● To do
Print the entries exactly; no image belongs in the copy.

● Collection entries
★ ★ ★ ★

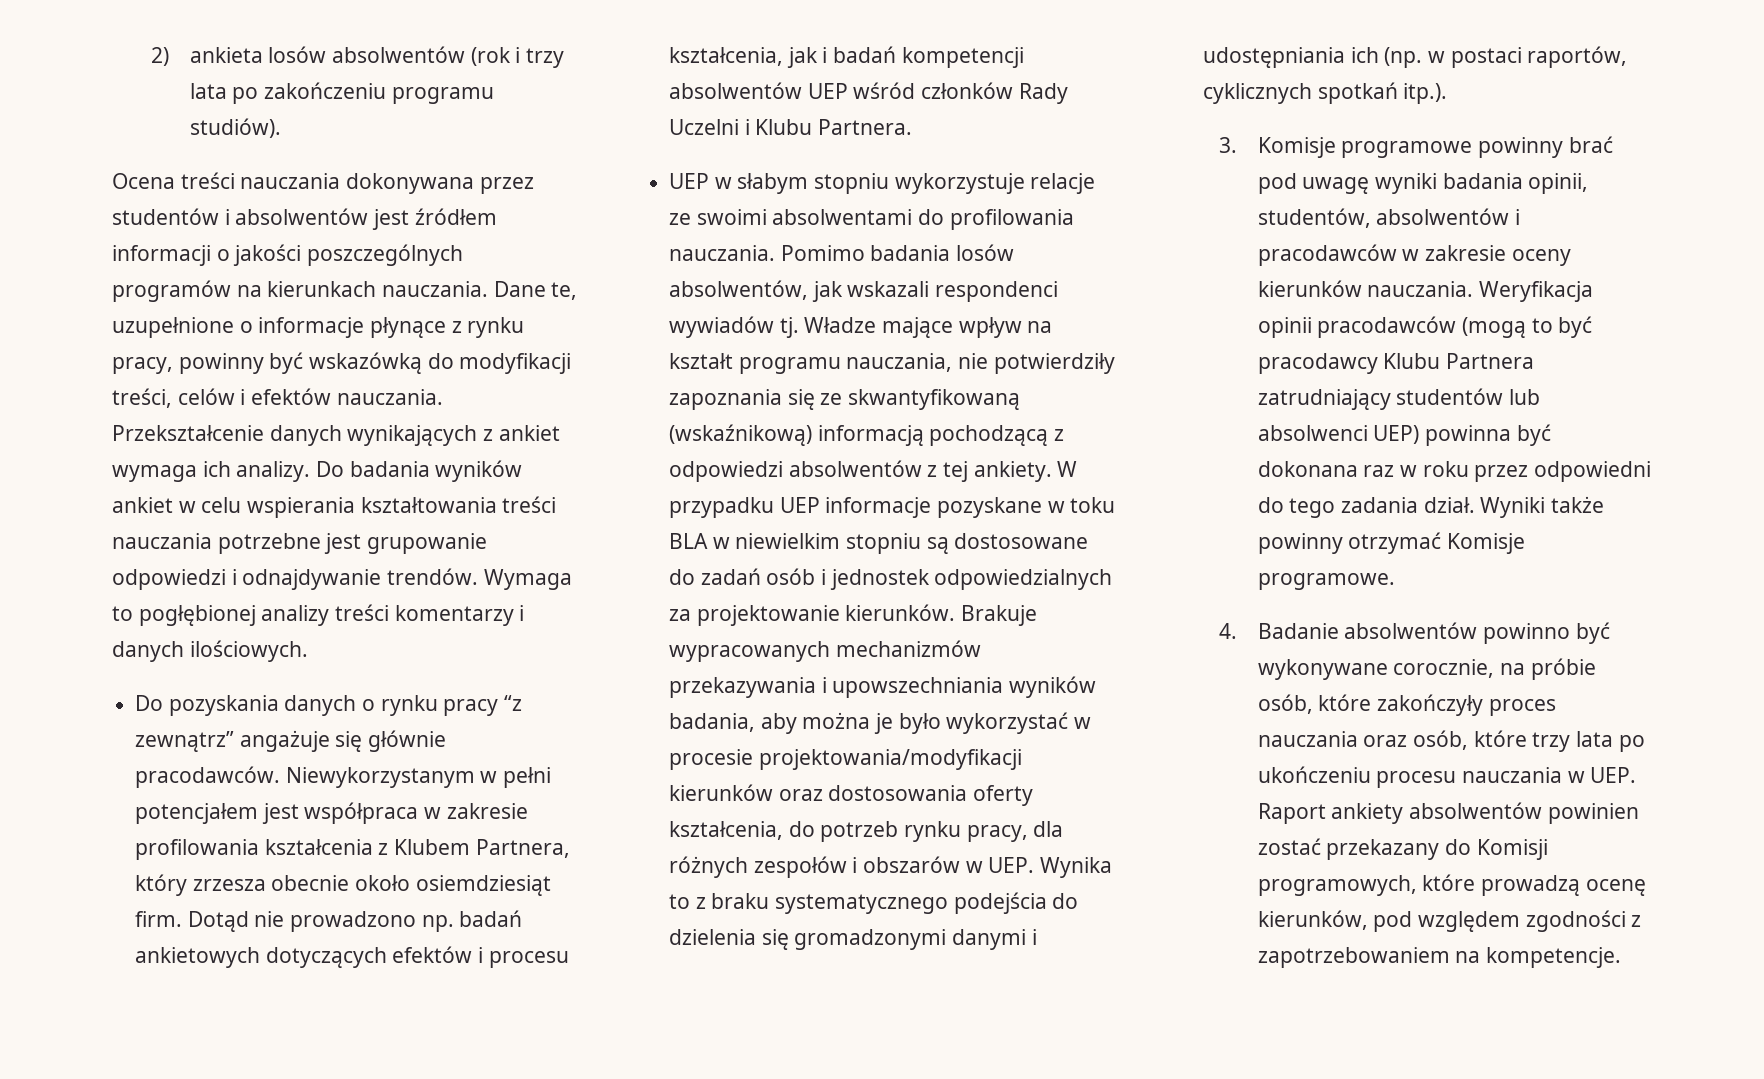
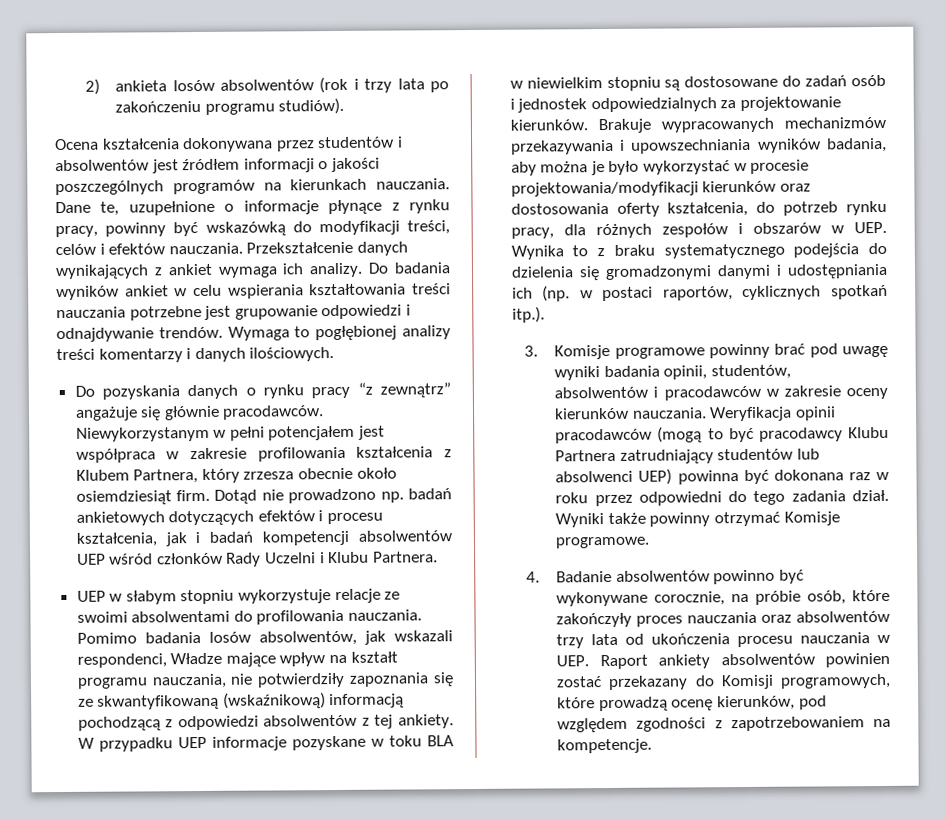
- Ocena treści nauczania dokonywana przez studentów i absolwentów jest źródłem informacji o jakości poszczególnych programów na kierunkach nauczania.
+ Ocena kształcenia dokonywana przez studentów i absolwentów jest źródłem informacji o jakości poszczególnych programów na kierunkach nauczania.
- Pomimo badania losów absolwentów, jak wskazali respondenci wywiadów tj. Władze mające wpływ na kształt programu nauczania, nie potwierdziły zapoznania się ze skwantyfikowaną (wskaźnikową) informacją pochodzącą z odpowiedzi absolwentów z tej ankiety.
+ Pomimo badania losów absolwentów, jak wskazali respondenci, Władze mające wpływ na kształt programu nauczania, nie potwierdziły zapoznania się ze skwantyfikowaną (wskaźnikową) informacją pochodzącą z odpowiedzi absolwentów z tej ankiety.
- 4. Badanie absolwentów powinno być wykonywane corocznie, na próbie osób, które zakończyły proces nauczania oraz osób, które trzy lata po ukończeniu procesu nauczania w UEP. Raport ankiety absolwentów powinien zostać przekazany do Komisji programowych, które prowadzą ocenę kierunków, pod względem zgodności z zapotrzebowaniem na kompetencje.
+ 4. Badanie absolwentów powinno być wykonywane corocznie, na próbie osób, które zakończyły proces nauczania oraz absolwentów trzy lata od ukończenia procesu nauczania w UEP. Raport ankiety absolwentów powinien zostać przekazany do Komisji programowych, które prowadzą ocenę kierunków, pod względem zgodności z zapotrzebowaniem na kompetencje.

★ ★ ★ ★

● Task output
- Ocena treści nauczania dokonywana przez studentów i absolwentów jest źródłem informacji o jakości poszczególnych programów na kierunkach nauczania.
+ Ocena kształcenia dokonywana przez studentów i absolwentów jest źródłem informacji o jakości poszczególnych programów na kierunkach nauczania.
- Pomimo badania losów absolwentów, jak wskazali respondenci wywiadów tj. Władze mające wpływ na kształt programu nauczania, nie potwierdziły zapoznania się ze skwantyfikowaną (wskaźnikową) informacją pochodzącą z odpowiedzi absolwentów z tej ankiety.
+ Pomimo badania losów absolwentów, jak wskazali respondenci, Władze mające wpływ na kształt programu nauczania, nie potwierdziły zapoznania się ze skwantyfikowaną (wskaźnikową) informacją pochodzącą z odpowiedzi absolwentów z tej ankiety.
- 4. Badanie absolwentów powinno być wykonywane corocznie, na próbie osób, które zakończyły proces nauczania oraz osób, które trzy lata po ukończeniu procesu nauczania w UEP. Raport ankiety absolwentów powinien zostać przekazany do Komisji programowych, które prowadzą ocenę kierunków, pod względem zgodności z zapotrzebowaniem na kompetencje.
+ 4. Badanie absolwentów powinno być wykonywane corocznie, na próbie osób, które zakończyły proces nauczania oraz absolwentów trzy lata od ukończenia procesu nauczania w UEP. Raport ankiety absolwentów powinien zostać przekazany do Komisji programowych, które prowadzą ocenę kierunków, pod względem zgodności z zapotrzebowaniem na kompetencje.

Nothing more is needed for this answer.